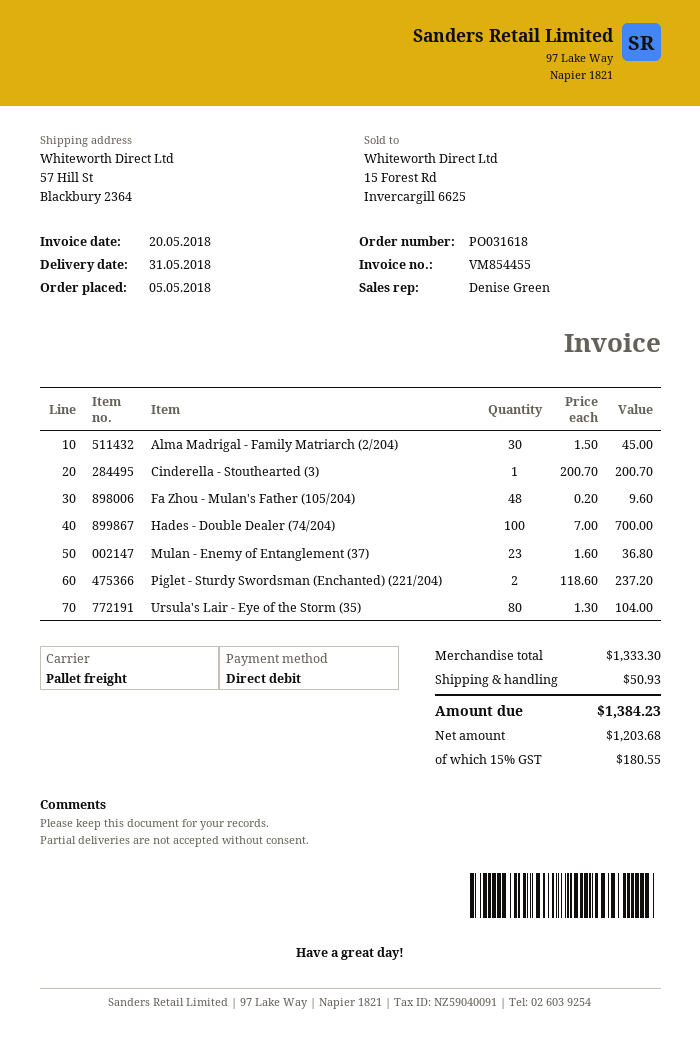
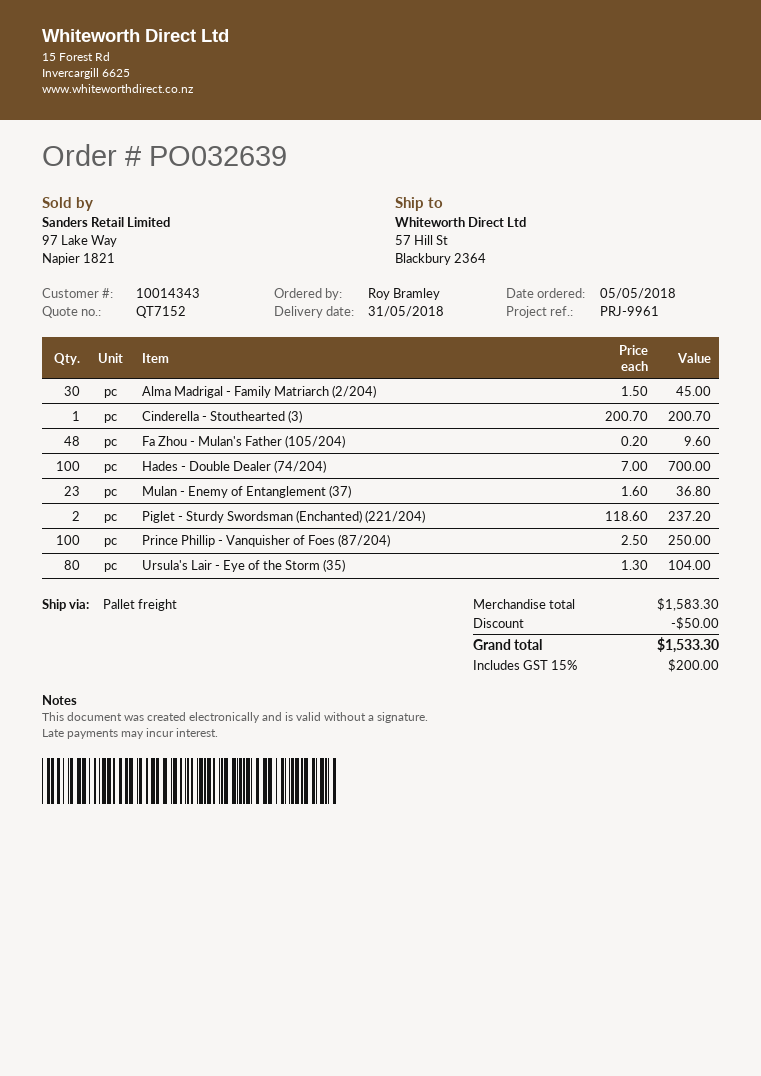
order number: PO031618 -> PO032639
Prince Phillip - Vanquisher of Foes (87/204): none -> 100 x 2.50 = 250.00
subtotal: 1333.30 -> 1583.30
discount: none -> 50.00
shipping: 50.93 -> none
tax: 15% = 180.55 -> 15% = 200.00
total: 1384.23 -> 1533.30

◇ ◇ ◇ ◇ ◇ ◇ ◇

## Exercise
Every line in the entries above that mentions the word "none" must be shown.

## Response to the task
Prince Phillip - Vanquisher of Foes (87/204): none -> 100 x 2.50 = 250.00
discount: none -> 50.00
shipping: 50.93 -> none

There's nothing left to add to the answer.